Personalidade e temperamento nas crianças

Personalidade e temperamento nas crianças

É comum ouvir-se que uma criança tem uma personalidade forte, mas em que idade se forma a personalidade? Pode-se falar em personalidade na primeira infância? E temperamento? Pode-se alterar certas características? Este artigo procura esclarecer alguns destes conceitos.

O temperamento é diferente da personalidade, sendo o primeiro um conjunto de características inatas, ao passo que a segunda é construída ao longo da vida, numa complexa interação entre o temperamento e as experiências da pessoa, desde a infância até a idade adulta. As experiências que vão contribuir para a consolidação da personalidade são de naturezas variadas, incluindo elementos da história pessoal nas suas interações sociais e culturais, bem como as influências do momento histórico. Algumas das experiências que são de grande influência para a estruturação da personalidade na vida adulta ocorrem na primeira infância, sendo a vinculação parental, os modelos de parentalidade e a perceção de segurança, estabilidade e confiança no ambiente em que vive cruciais. Conforme as vivências, vão sendo estruturados modelos internos na criança, organizando a forma como ela percebe a si mesma, ao mundo e aos outros. Ao longo da vida, estes modelos vão sendo readaptados e modificados conforme as interações da criança com outras pessoas e outros contextos.
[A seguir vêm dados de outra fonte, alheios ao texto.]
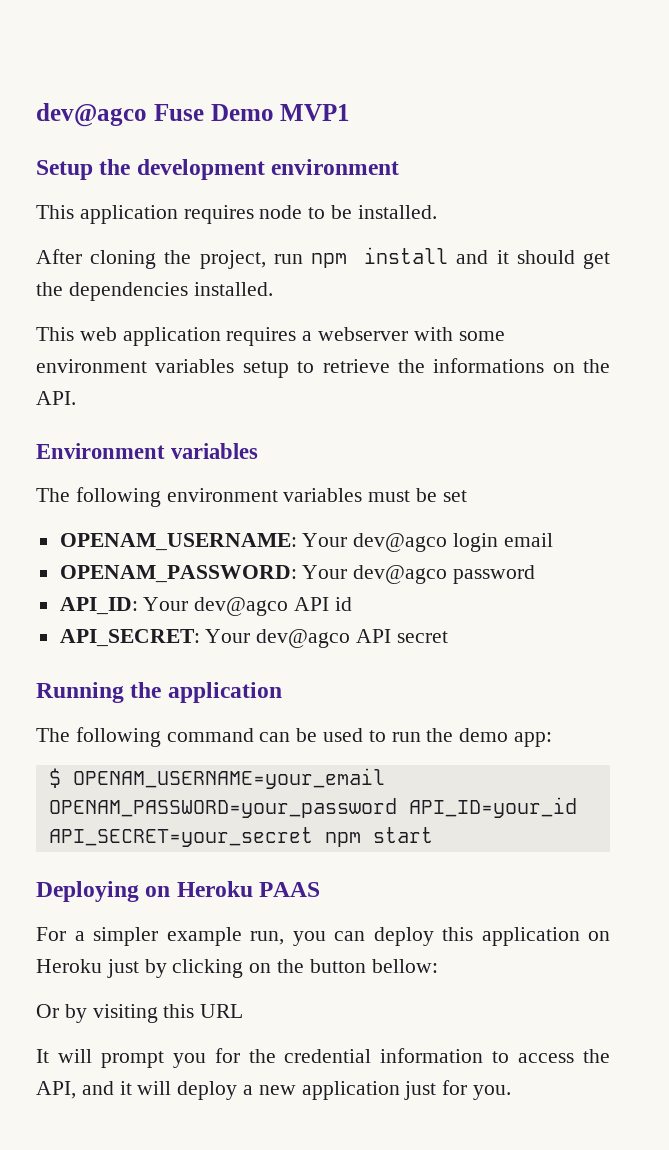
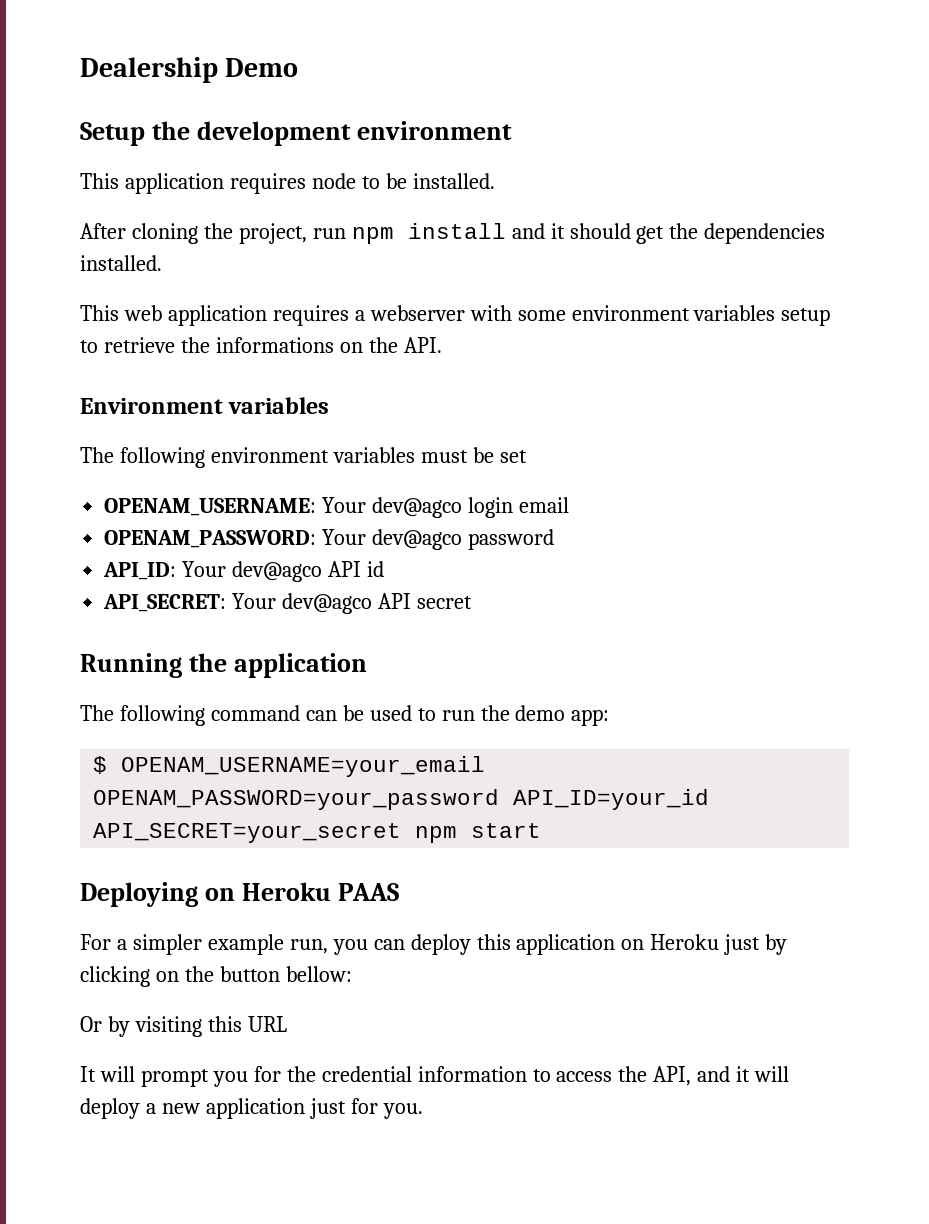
[36,103,204,127] dev@agco Fuse -> [80,57,218,83] Dealership
[280,104,351,121] MVP1 -> (299, 67) none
É apenas no final da adolescência que estes modelos se constituirão na personalidade, que se torna mais estruturada, sendo a tarefa normativa principal desta fase da vida a consolidação da identidade.

Desde a infância, a perceção de ser amado e cuidado, de viver num ambiente seguro e de ser valorizado nas suas expressões singulares e na sua exploração do mundo são elementos essenciais para a consolidação de personalidades saudáveis. É possível a modificação da personalidade na idade adulta, no entanto é algo muito mais exigente, não somente pela consolidação de certas crenças e formas de ser e estar, como pela diminuição da plasticidade neural com a idade (i.e., aquilo que torna a arquitetura cerebral mais flexível e maleável). Tudo depende de uma complexa interação entre a genética e o ambiente.

O temperamento é um conjunto de características inatas da criança, que influenciam na forma como esta experiencia o mundo e reage ao mesmo. Quando falamos do temperamento da criança, falamos de características como a intensidade emocional (reações emocionais intensas positivas ou negativas ou mais suaves, menos expansivas), o nível de atividade (muito ativo, não para, ou mais sossegado), a persistência/tolerância à frustração (crianças que persistem nas atividades, mesmo perante dificuldades, e não frustram tanto, outras que desistem e frustram facilmente), de distração (crianças que conseguem manter o foco mesmo com vários estímulos ou pequenos desconfortos, outras que se distraem com qualquer coisa), de regularidade (crianças que são muito regulares nas suas funções biológicas de apetite, sono e eliminação, outras que não tem esta regularidade), sensibilidade a estímulos (crianças muito sensíveis a estímulos desde sons, sabores, texturas, temperaturas, que notam logo pequenas alterações, outras menos sensíveis a estas alterações, que dormem em qualquer lado, comem qualquer coisa, etc.), aproximação (crianças que avançam logo perante novos sítios, situações, pessoas, outras que ficam mais retraídas, que se mantêm mais afastadas e hesitam mais), adaptabilidade (crianças que se adaptam facilmente a mudanças e transições, que em pouco tempo ficam bem, outras que têm mais dificuldade nesta adaptação que choram ou ficam mais perto do cuidador antes de avançar) e humor (crianças com humor mais positivo, que estão sempre mais sorridentes e bem-dispostas, outras que têm um humor mais negativo, não sorriem tanto, ficam mais sérias, mais pensativas).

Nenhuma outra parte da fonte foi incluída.